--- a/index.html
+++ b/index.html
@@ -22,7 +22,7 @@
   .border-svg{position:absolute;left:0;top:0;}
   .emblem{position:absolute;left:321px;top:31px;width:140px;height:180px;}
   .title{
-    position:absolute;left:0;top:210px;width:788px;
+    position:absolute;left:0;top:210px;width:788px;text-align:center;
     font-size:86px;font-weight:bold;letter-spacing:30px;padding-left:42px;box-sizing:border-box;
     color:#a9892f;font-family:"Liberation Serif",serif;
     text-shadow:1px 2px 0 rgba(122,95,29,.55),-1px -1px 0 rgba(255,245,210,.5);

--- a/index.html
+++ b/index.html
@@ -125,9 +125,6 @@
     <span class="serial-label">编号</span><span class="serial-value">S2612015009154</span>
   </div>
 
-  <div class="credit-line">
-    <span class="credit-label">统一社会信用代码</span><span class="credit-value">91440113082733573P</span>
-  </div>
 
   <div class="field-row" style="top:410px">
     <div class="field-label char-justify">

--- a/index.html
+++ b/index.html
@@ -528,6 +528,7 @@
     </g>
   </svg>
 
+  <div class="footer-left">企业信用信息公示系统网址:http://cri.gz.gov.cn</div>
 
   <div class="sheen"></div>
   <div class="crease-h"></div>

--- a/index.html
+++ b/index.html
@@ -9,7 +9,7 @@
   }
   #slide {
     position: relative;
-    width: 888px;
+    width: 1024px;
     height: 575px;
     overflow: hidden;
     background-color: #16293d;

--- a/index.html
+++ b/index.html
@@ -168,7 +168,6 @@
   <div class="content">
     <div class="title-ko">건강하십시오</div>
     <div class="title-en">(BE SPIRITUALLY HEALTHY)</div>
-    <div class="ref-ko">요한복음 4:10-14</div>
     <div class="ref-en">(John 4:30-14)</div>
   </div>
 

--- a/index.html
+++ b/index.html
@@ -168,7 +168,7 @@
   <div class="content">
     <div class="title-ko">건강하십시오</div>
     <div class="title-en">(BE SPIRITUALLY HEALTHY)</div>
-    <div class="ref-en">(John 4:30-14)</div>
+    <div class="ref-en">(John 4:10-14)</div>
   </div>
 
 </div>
+---+
Work required ▸ Exactly as written, give the records again.

Problem solution ▸
--- a/index.html
+++ b/index.html
@@ -22,7 +22,7 @@
   .border-svg{position:absolute;left:0;top:0;}
   .emblem{position:absolute;left:321px;top:31px;width:140px;height:180px;}
   .title{
-    position:absolute;left:0;top:210px;width:788px;
+    position:absolute;left:0;top:210px;width:788px;text-align:center;
     font-size:86px;font-weight:bold;letter-spacing:30px;padding-left:42px;box-sizing:border-box;
     color:#a9892f;font-family:"Liberation Serif",serif;
     text-shadow:1px 2px 0 rgba(122,95,29,.55),-1px -1px 0 rgba(255,245,210,.5);

--- a/index.html
+++ b/index.html
@@ -125,9 +125,6 @@
     <span class="serial-label">编号</span><span class="serial-value">S2612015009154</span>
   </div>
 
-  <div class="credit-line">
-    <span class="credit-label">统一社会信用代码</span><span class="credit-value">91440113082733573P</span>
-  </div>
 
   <div class="field-row" style="top:410px">
     <div class="field-label char-justify">

--- a/index.html
+++ b/index.html
@@ -528,6 +528,7 @@
     </g>
   </svg>
 
+  <div class="footer-left">企业信用信息公示系统网址:http://cri.gz.gov.cn</div>
 
   <div class="sheen"></div>
   <div class="crease-h"></div>

--- a/index.html
+++ b/index.html
@@ -9,7 +9,7 @@
   }
   #slide {
     position: relative;
-    width: 888px;
+    width: 1024px;
     height: 575px;
     overflow: hidden;
     background-color: #16293d;

--- a/index.html
+++ b/index.html
@@ -168,7 +168,6 @@
   <div class="content">
     <div class="title-ko">건강하십시오</div>
     <div class="title-en">(BE SPIRITUALLY HEALTHY)</div>
-    <div class="ref-ko">요한복음 4:10-14</div>
     <div class="ref-en">(John 4:30-14)</div>
   </div>
 

--- a/index.html
+++ b/index.html
@@ -168,7 +168,7 @@
   <div class="content">
     <div class="title-ko">건강하십시오</div>
     <div class="title-en">(BE SPIRITUALLY HEALTHY)</div>
-    <div class="ref-en">(John 4:30-14)</div>
+    <div class="ref-en">(John 4:10-14)</div>
   </div>
 
 </div>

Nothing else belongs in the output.